The Large Language Models (LLMs) evolve into the backbone of complex decision-making systems, their inherent non-deterministic nature poses a significant threat to the validity of experimental results. This blog explores the impact of stochasticity, prompt brittleness, and LLM-as-a-Judge during both response generation and evaluation. We conclude that understanding these dynamics is essential to prevent misleading conclusions, advocating for consistency oriented practices that treat non-determinism as a critical variable in rigorous experimentation.
In scientific research, reproducibility is the currency. If an experiment cannot be replicated, its validity crumbles. However, in the era of Large Language Models (LLMs), we face a fundamental contradiction: we are attempting to build deterministic science upon inherently stochastic tools. So, how do we ensure that our results are not merely the product of chance?

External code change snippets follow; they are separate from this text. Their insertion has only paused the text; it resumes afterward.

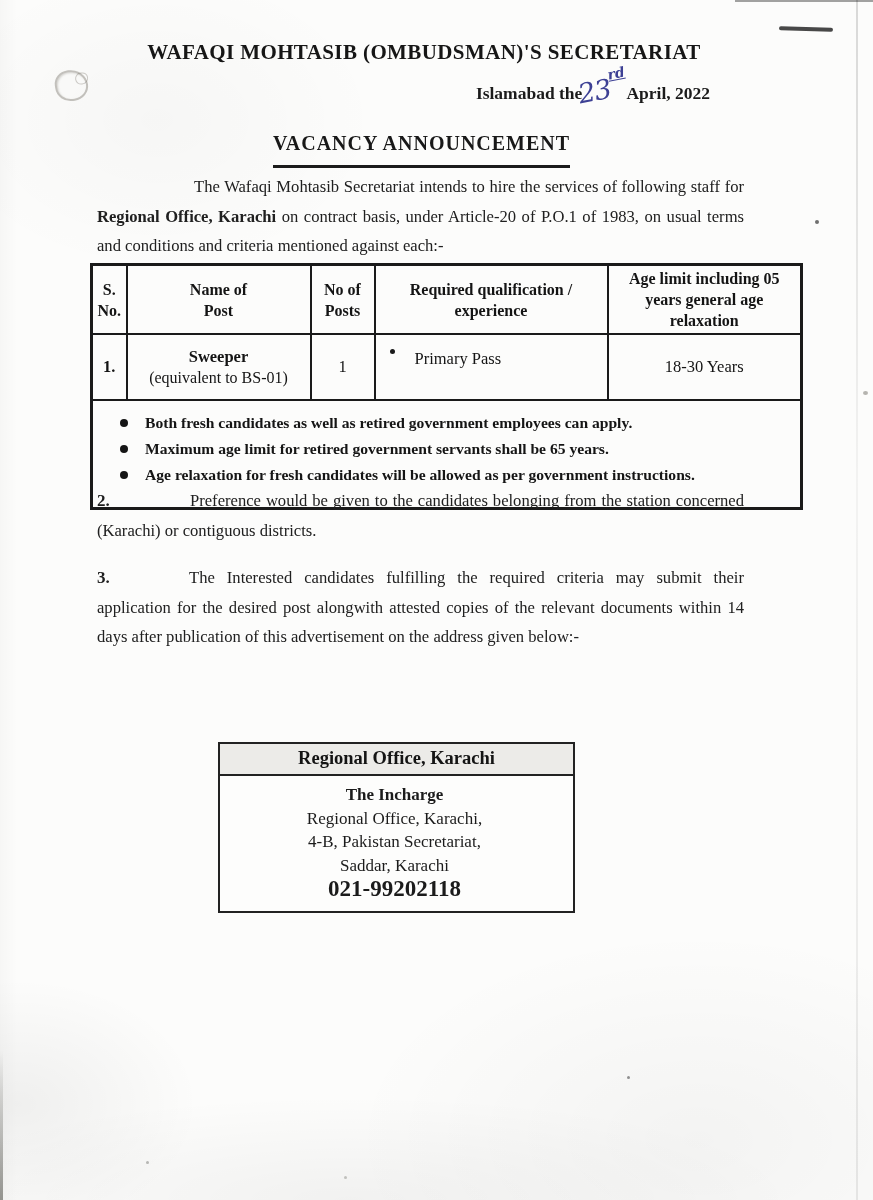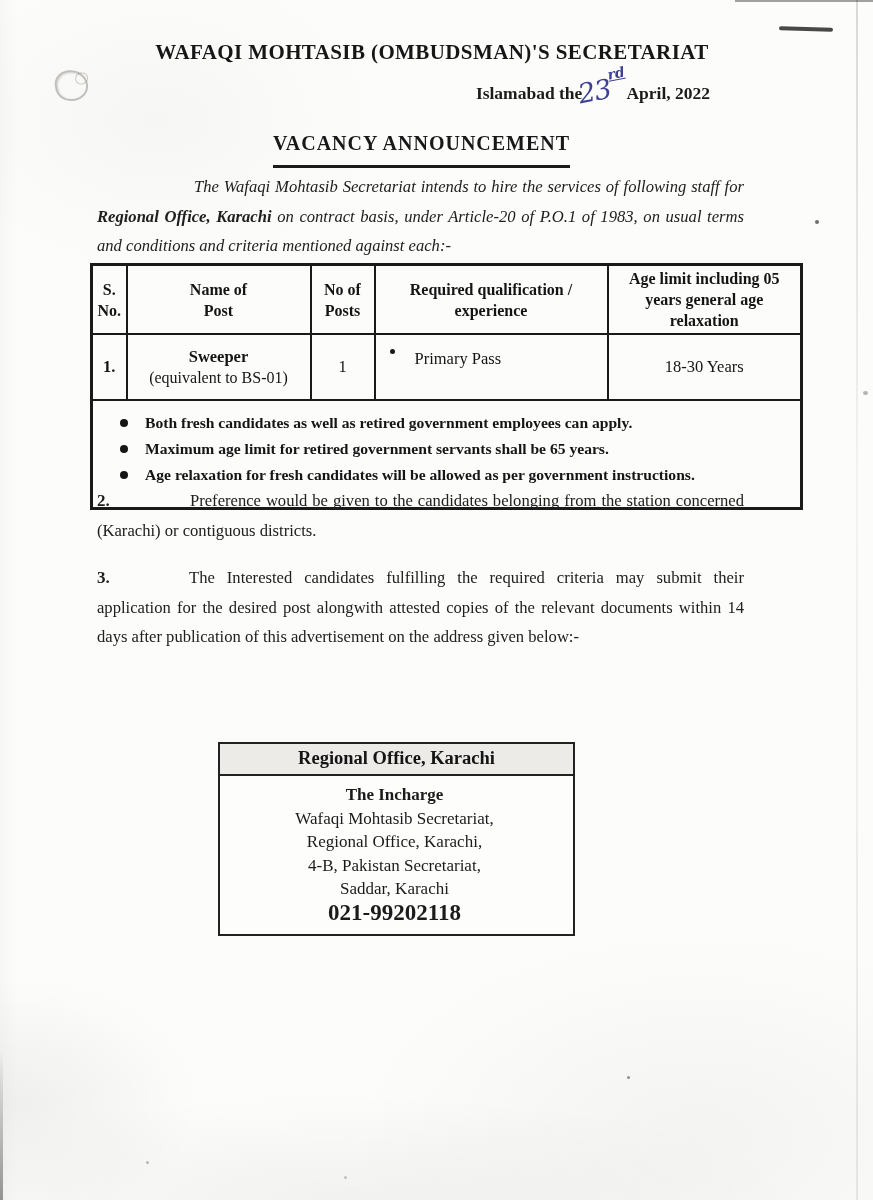--- a/index.html
+++ b/index.html
@@ -58,7 +58,7 @@
   .dot-e { left: 344px; top: 1176px; width: 3px; height: 3px; background: rgba(130,130,125,0.45); }
   
   .letterhead {
-    position: absolute; left: 8px; top: 40px; width: 848px;
+    position: absolute; left: 0; top: 40px; width: 848px;
     text-align: center; font-weight: bold; font-size: 21px; letter-spacing: 0.4px;
     color: #161616;
   }

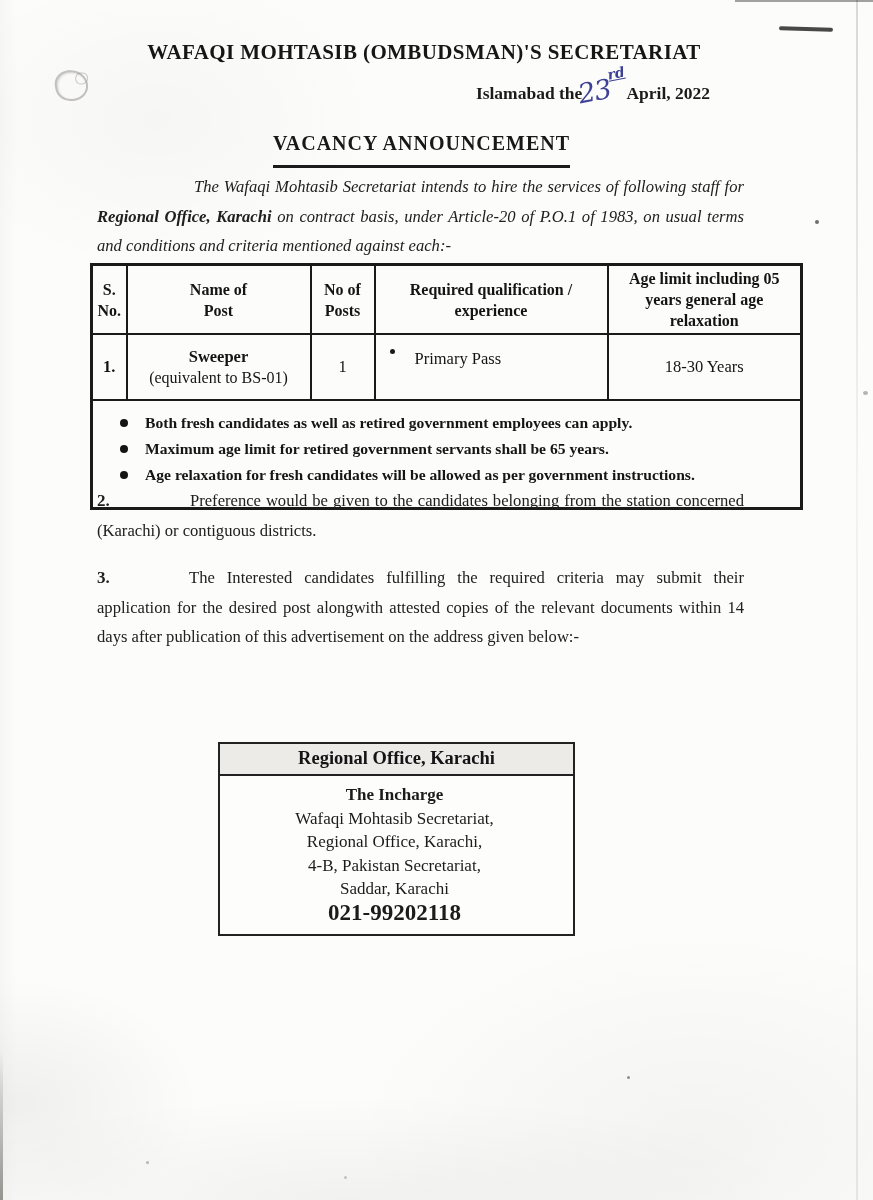--- a/index.html
+++ b/index.html
@@ -86,7 +86,7 @@
     position: absolute; left: 97px; width: 647px;
     font-size: 16.6px; line-height: 29.5px; text-align: justify; color: #202020;
   }
-  .para-intro { top: 172px; text-indent: 97px; font-style: italic; }
+  .para-intro { top: 172px; text-indent: 97px; }
   .para-num {
     position: absolute; left: 0; top: 0; font-weight: bold; text-indent: 0;
     font-size: 17px;

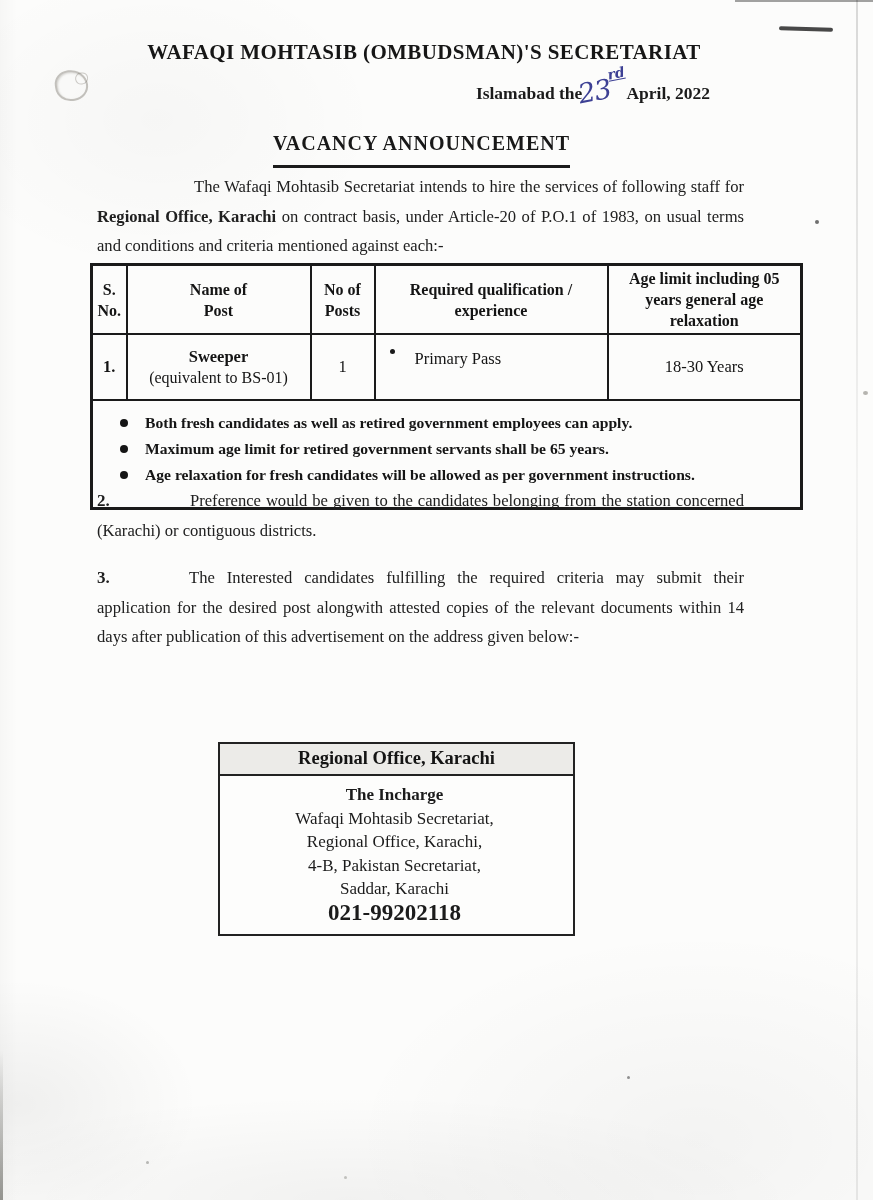--- a/index.html
+++ b/index.html
@@ -244,7 +244,6 @@
     <div class="addr-title">Regional Office, Karachi</div>
     <div class="addr-body">
       <div class="addr-recipient">The Incharge</div>
-      <div>Wafaqi Mohtasib Secretariat,</div>
       <div>Regional Office, Karachi,</div>
       <div>4-B, Pakistan Secretariat,</div>
       <div>Saddar, Karachi</div>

To address this, we must first dissect the nature of the problem. In this post, we will begin by exploring the non-deterministic nature of LLMs. We will see that this variability is not a “bug,” but rather a “feature” essential for simulating creativity and human fluency
However, determinism does not shield us from Prompt Brittleness, a phenomenon where a minuscule change in the input can drastically alter the output probability distribution. This makes prompt engineering notoriously fragile, as semantically insignificant perturbations in the prompt lead to significant variations in performance
Finally, we will address the LLM-as-a-Judge paradigm. If the judge itself varies due to its non-deterministic nature, can we trust its verdict? We will analyze how this variance affects evaluation metrics and the dangerous implications of using these models as arbitrary evaluators.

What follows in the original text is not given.